Records supplied: Begin
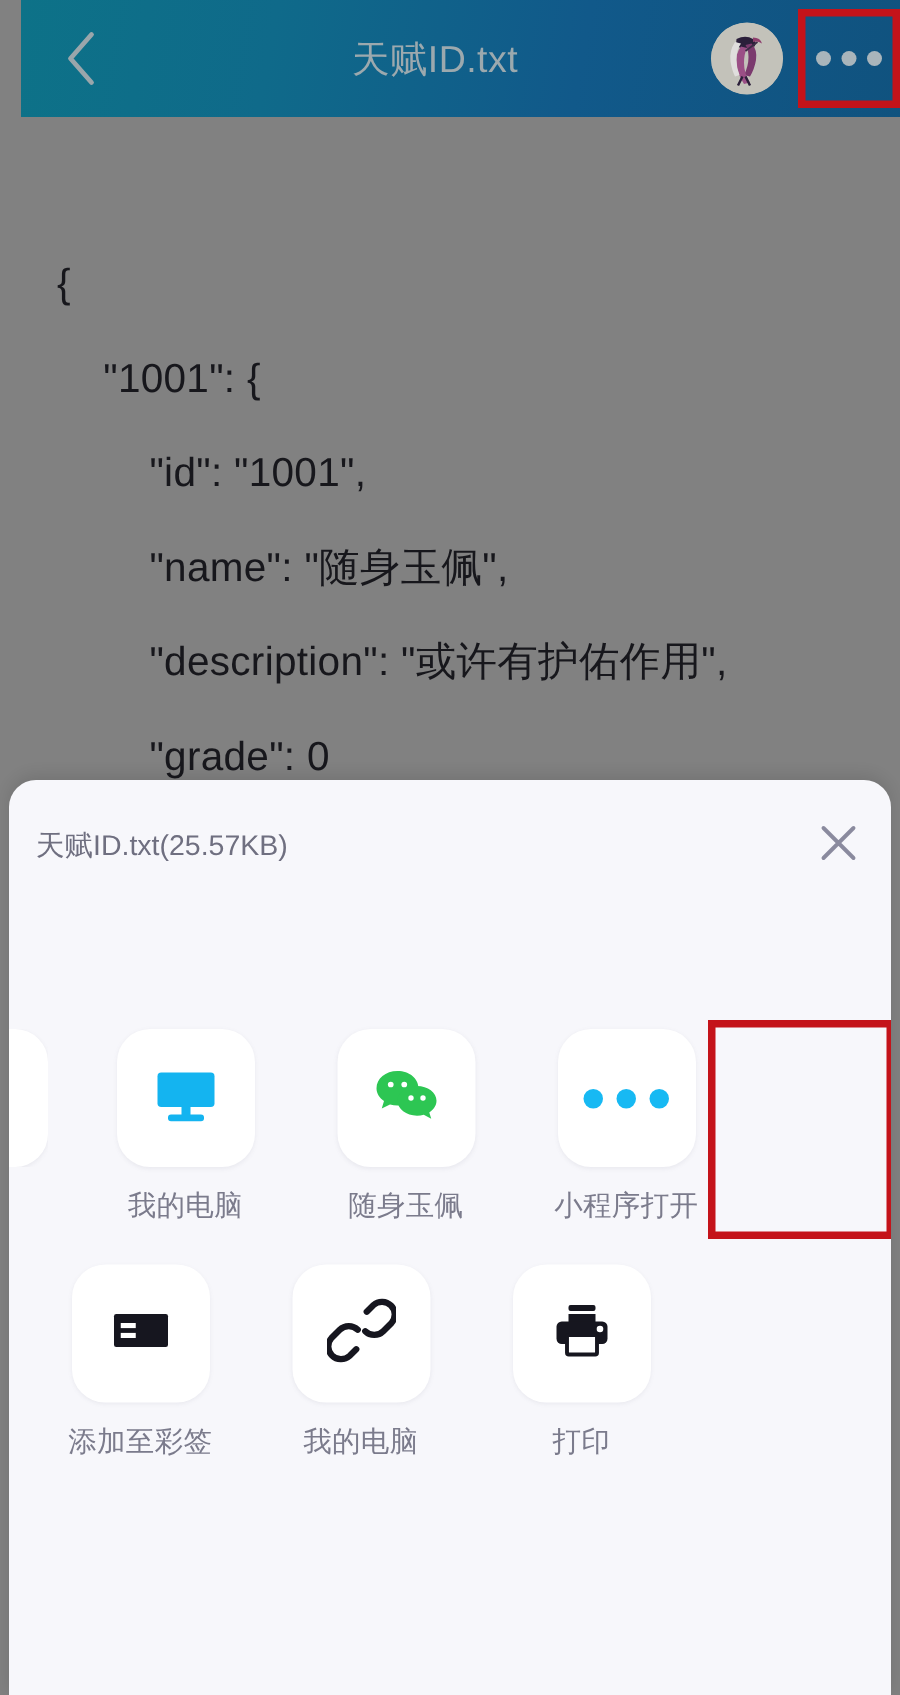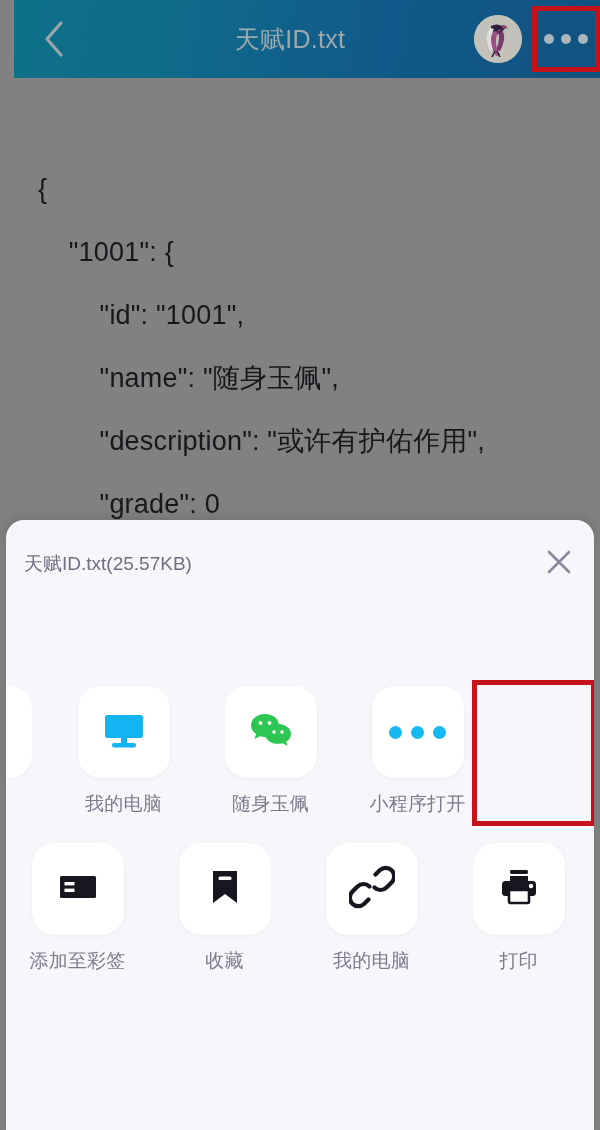--- a/index.html
+++ b/index.html
@@ -131,7 +131,7 @@
   }
   #row-actions {
     margin-top: 26px;
-    padding-left: 16px;
+    padding-left: 32px;
   }
   .tile-item {
     width: 111px;

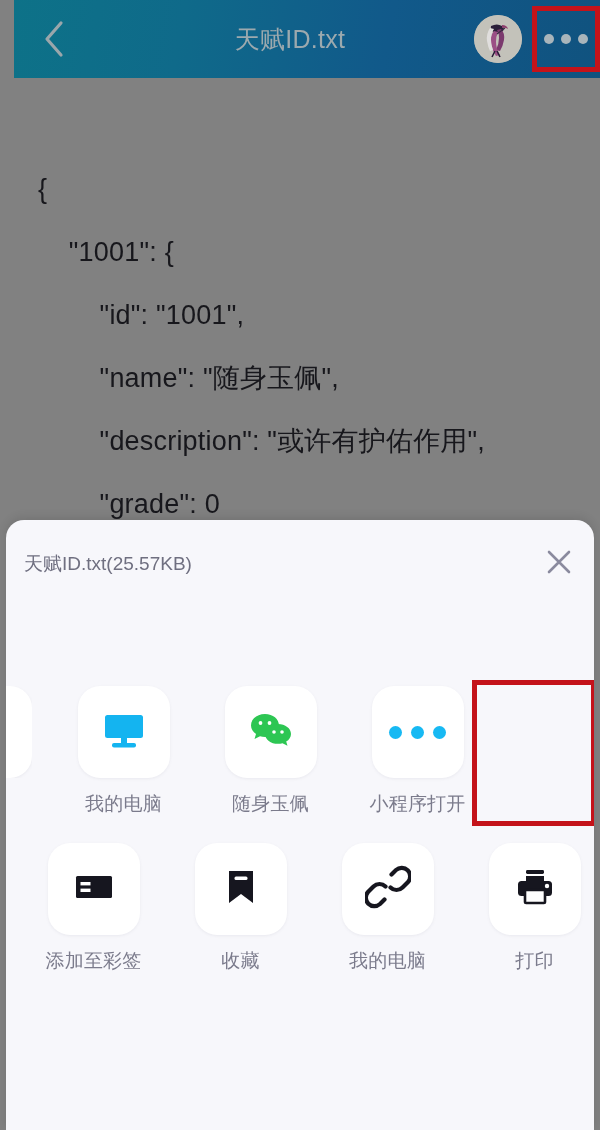--- a/index.html
+++ b/index.html
@@ -306,17 +306,6 @@
         <div class="tile-label">添加至彩签</div>
       </div>
 
-      <div class="tile-item">
-        <div class="tile-box">
-          <span>
-            <svg width="46" height="46" viewBox="0 0 46 46">
-              <path d="M11 7 H35 V39 L23 30 L11 39 Z" fill="#16161f"></path>
-              <rect x="16.5" y="12.5" width="13" height="3.4" rx="1.5" fill="#ffffff"></rect>
-            </svg>
-          </span>
-        </div>
-        <div class="tile-label">收藏</div>
-      </div>
 
       <div class="tile-item">
         <div class="tile-box">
Records supplied: End
● **Description of the task**
Scan the lines above for the word "height", then copy each line that has it.

● **Expected output**
-            <svg width="46" height="46" viewBox="0 0 46 46">
-              <rect x="16.5" y="12.5" width="13" height="3.4" rx="1.5" fill="#ffffff"></rect>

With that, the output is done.